RECENTLY, I REPORTED for The Walrus on how Alberta lost the plot on measles in 2025.
My vantage on the whole thing was near field. I’m a family doctor in Alberta who delivers babies, and for months, it seemed measles came up in most patient visits. Pregnant people wanted to know whether they could get sick. They might. Risks included pregnancy losses, sick newborns, and stillbirths. Measles had been eliminated before I went to medical school, so I had no direct experience of it, but these were all outcomes I knew from my training.
On September 18, 2025, nearly finished my reporting for The Walrus, I decided to submit an Access to Information request to the province, flagging myself as a reporter. Things I wanted to know included: How many confirmed cases of measles in pregnant women had been reported in Alberta since March 1, 2025? Of those with antenatal measles, how many had been hospitalized? How many had preterm labour? How many infants had been diagnosed with congenital measles? And, most crucially, how many stillbirths or neonatal deaths occurred within the first twenty-eight days?

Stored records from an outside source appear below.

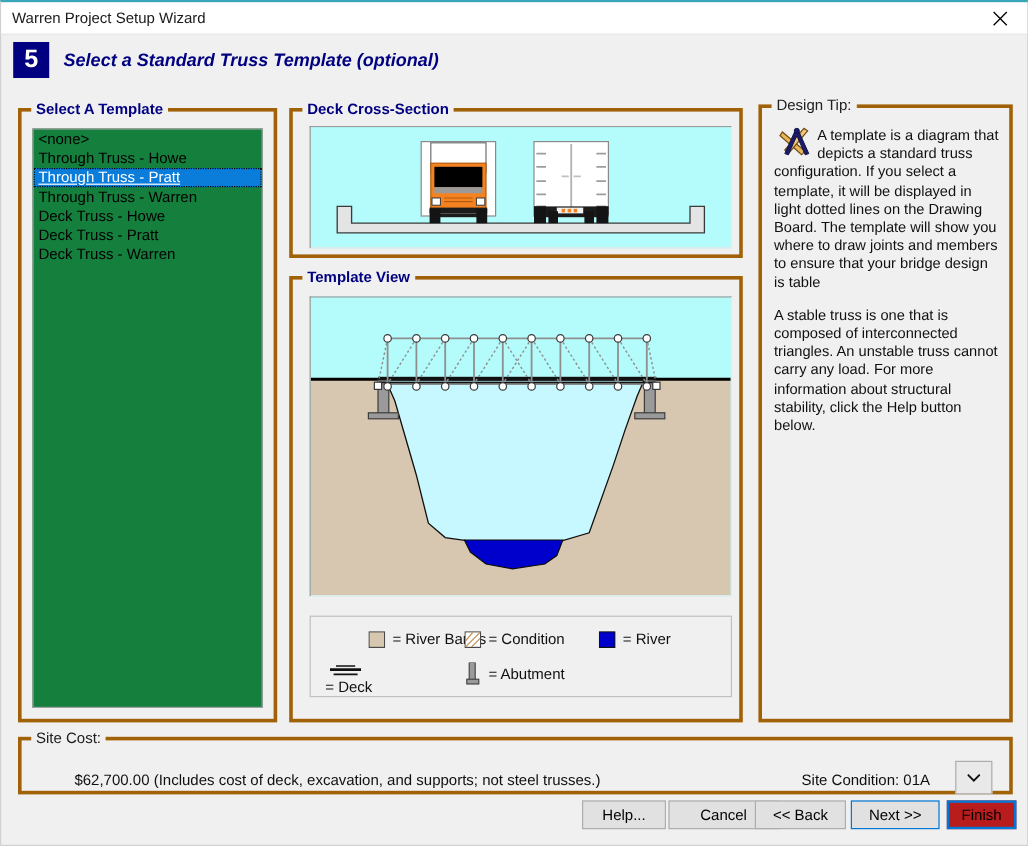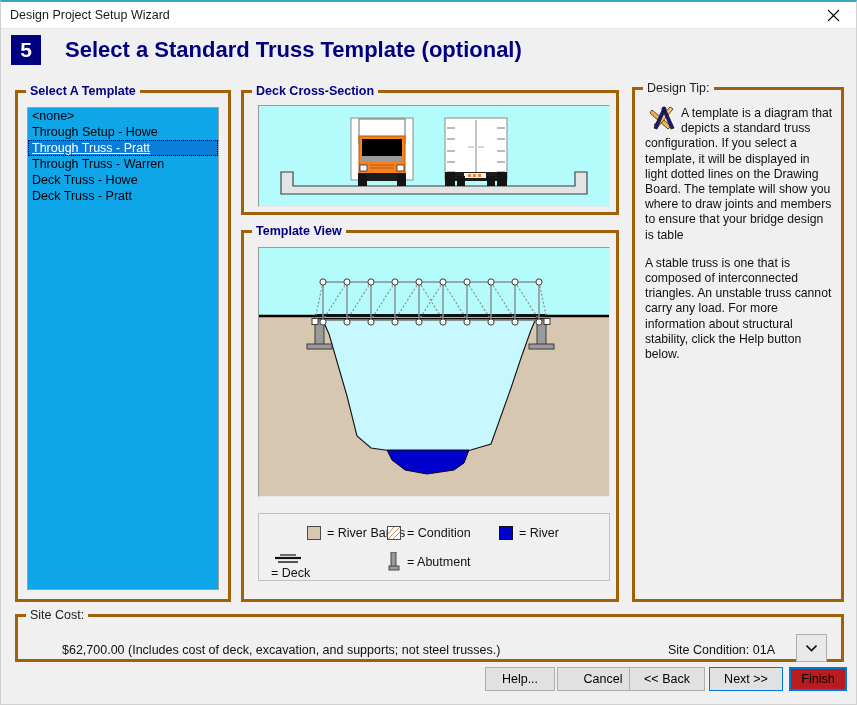--- a/index.html
+++ b/index.html
@@ -69,7 +69,7 @@
 <div class="window">
 
   <div class="titlebar">
-    <span class="title">Design Project Setup Wizard</span>
+    <span class="title">Warren Project Setup Wizard</span>
     <div class="closebtn">
       <svg width="13" height="13" viewBox="0 0 13 13">
         <line x1="1" y1="1" x2="12" y2="12" stroke="#000" stroke-width="1.1"></line>

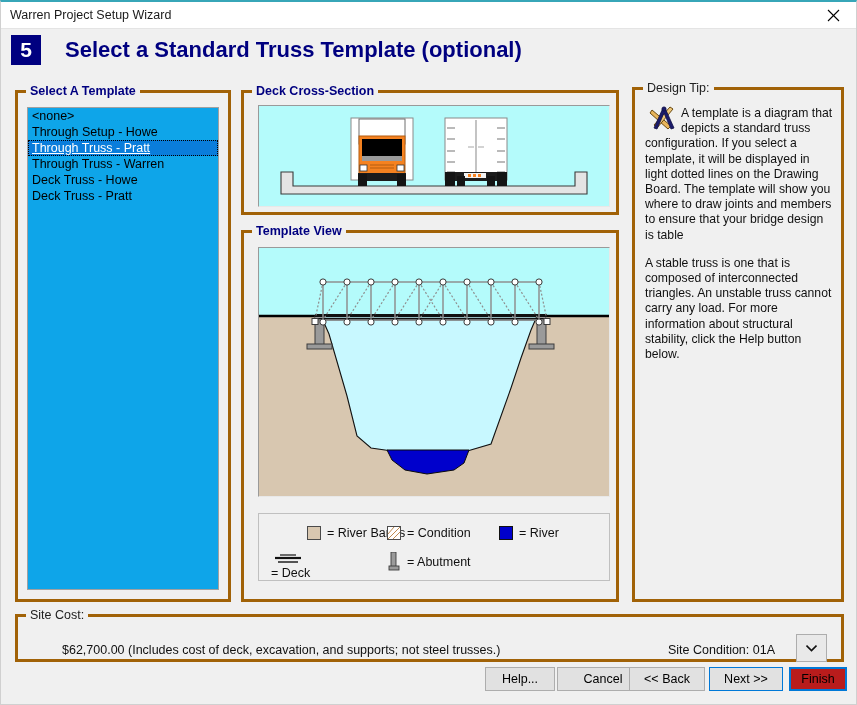--- a/index.html
+++ b/index.html
@@ -24,7 +24,7 @@
   .stepbadge{width:30px;height:30px;background:#000080;color:#fff;font-size:21px;
              font-weight:bold;display:flex;align-items:center;justify-content:center;
              font-family:"Liberation Sans",sans-serif;}
-  .headtitle{margin-left:24px;color:#000080;font-size:22px;font-weight:bold;letter-spacing:0px;}
+  .headtitle{margin-left:12px;color:#000080;font-size:15px;font-weight:bold;letter-spacing:0px;font-style:italic;}
   
   .group{position:absolute;border:3px solid #a16207;box-sizing:border-box;background:transparent;}
   .group > .glabel{position:absolute;top:-9px;left:8px;background:#f0f0f0;padding:0 4px;

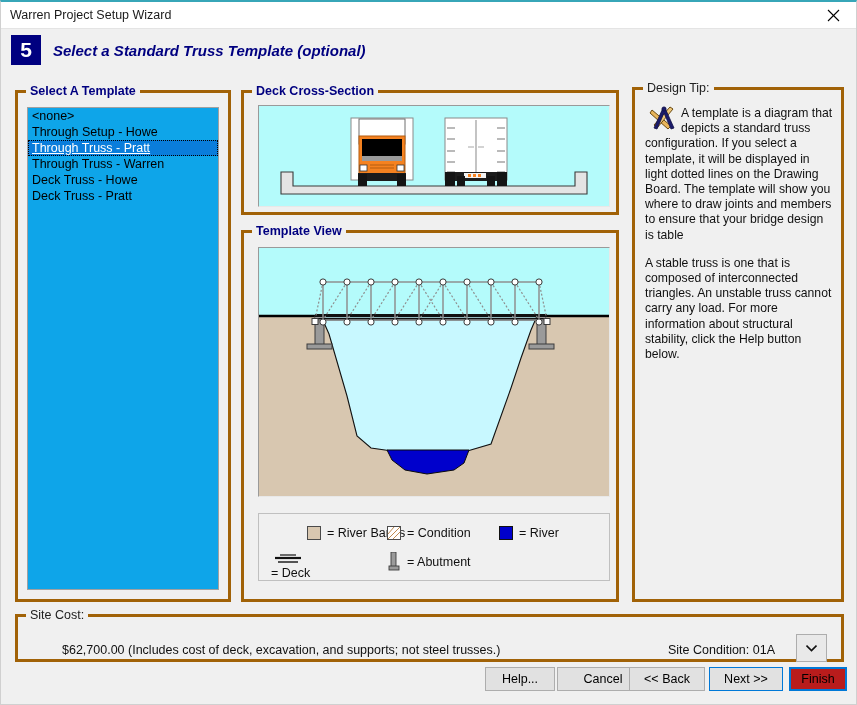--- a/index.html
+++ b/index.html
@@ -31,7 +31,7 @@
                    color:#000080;font-weight:bold;font-size:12.5px;white-space:nowrap;}
   .group.plain > .glabel{color:#202020;font-weight:normal;}
   
-  .listbox{position:absolute;left:9px;top:14px;right:9px;bottom:9px;background:#0ea5e9;
+  .listbox{position:absolute;left:9px;top:14px;right:9px;bottom:9px;background:#15803d;
            border:1px solid #a0a0a0;overflow:hidden;}
   .listitem{height:16px;line-height:16px;padding-left:4px;font-size:12.5px;color:#000;
             white-space:nowrap;}

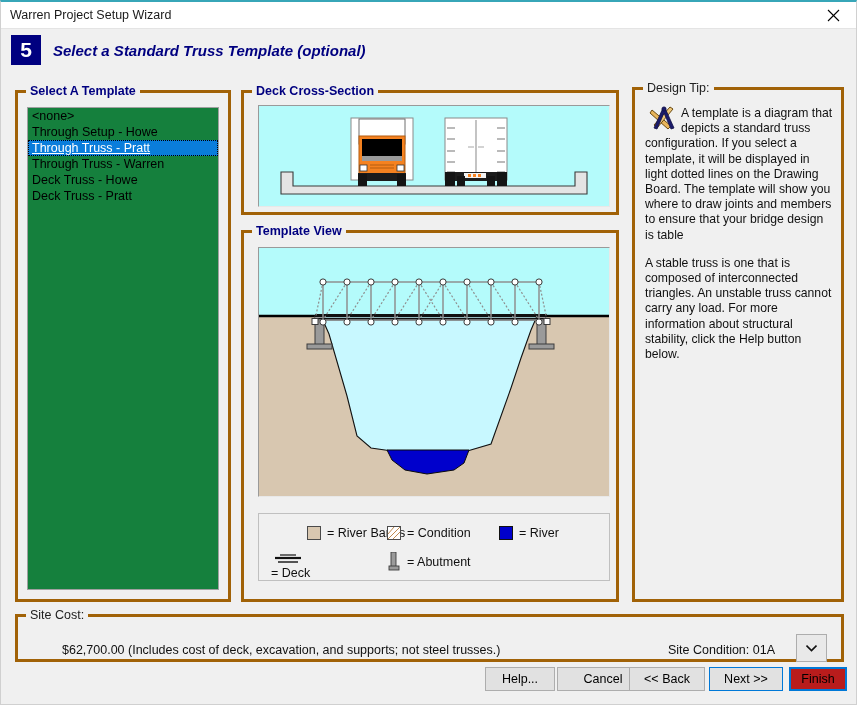--- a/index.html
+++ b/index.html
@@ -87,7 +87,7 @@
     <span class="glabel">Select A Template</span>
     <div class="listbox">
       <div class="listitem">&lt;none&gt;</div>
-      <div class="listitem">Through Setup - Howe</div>
+      <div class="listitem">Through Truss - Howe</div>
       <div class="listitem sel">Through Truss - Pratt</div>
       <div class="listitem">Through Truss - Warren</div>
       <div class="listitem">Deck Truss - Howe</div>

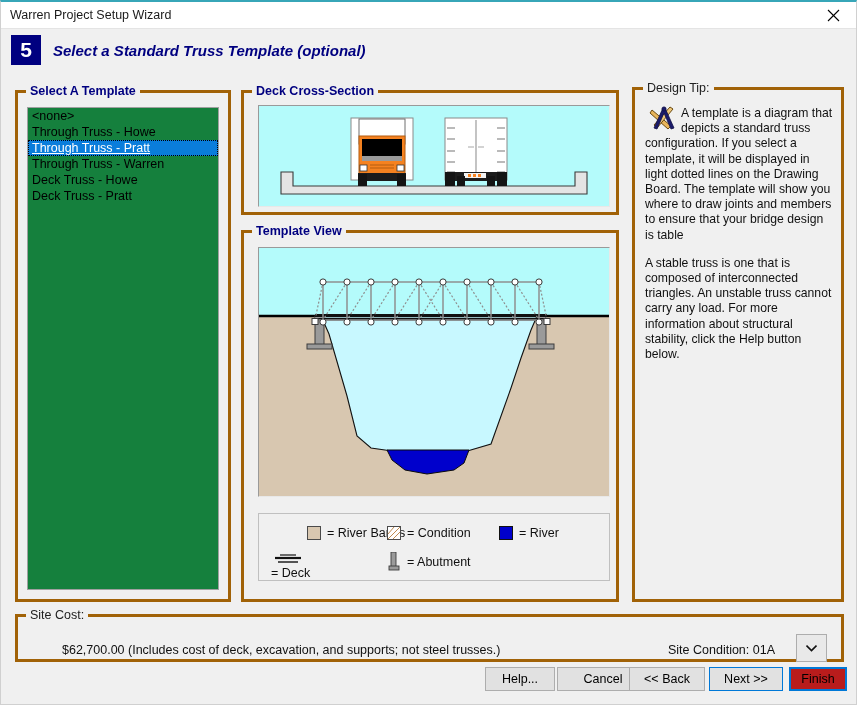--- a/index.html
+++ b/index.html
@@ -92,6 +92,7 @@
       <div class="listitem">Through Truss - Warren</div>
       <div class="listitem">Deck Truss - Howe</div>
       <div class="listitem">Deck Truss - Pratt</div>
+      <div class="listitem">Deck Truss - Warren</div>
     </div>
   </div>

Perhaps because I’d provided too many specifics in my query, the day after, an information officer suggested I amend it to specifically request copies of all communication between Alberta Health Services, Primary Care Alberta, and the Ministry of Health regarding maternal and perinatal outcomes related to measles, from March to the end of August.
I agreed, and two months later, I received a file and was charged $25.
That I was being charged so little did not bode well. I downloaded the file. My heart quickened a little as I clicked on the folder. Waiting inside were a meagre twenty-six pages of emails, much of the relevant information redacted.
Then, buried amongst emails debating the definition of congenital measles, the saddest one of all, from September 17, with the opening line: “Here is the death certificate as we discussed earlier.” Which must have been for the baby whose death was announced in October, two weeks after the request for the certificate was circulated. Today, to check my timeline was correct, I went looking for the news release from the province that must have announced the baby’s death. I could find nothing.
What all this amounts to, for me, is a province that understood the stakes of the measles outbreak and of the impact of preventable illness on a beleaguered health care system, yet failed to share what it knew, in real time, about the harm being done to its most vulnerable citizens. Despite internal emails indicating miscarriages, stillbirths, and at least one infant death, the province released no clear, timely data to clinicians or the public. Heavily redacted records confirmed officials were actually tracking these harms while debating whether—and how—to report them.



100% preventable. It’s not fortune, it’s ignorance.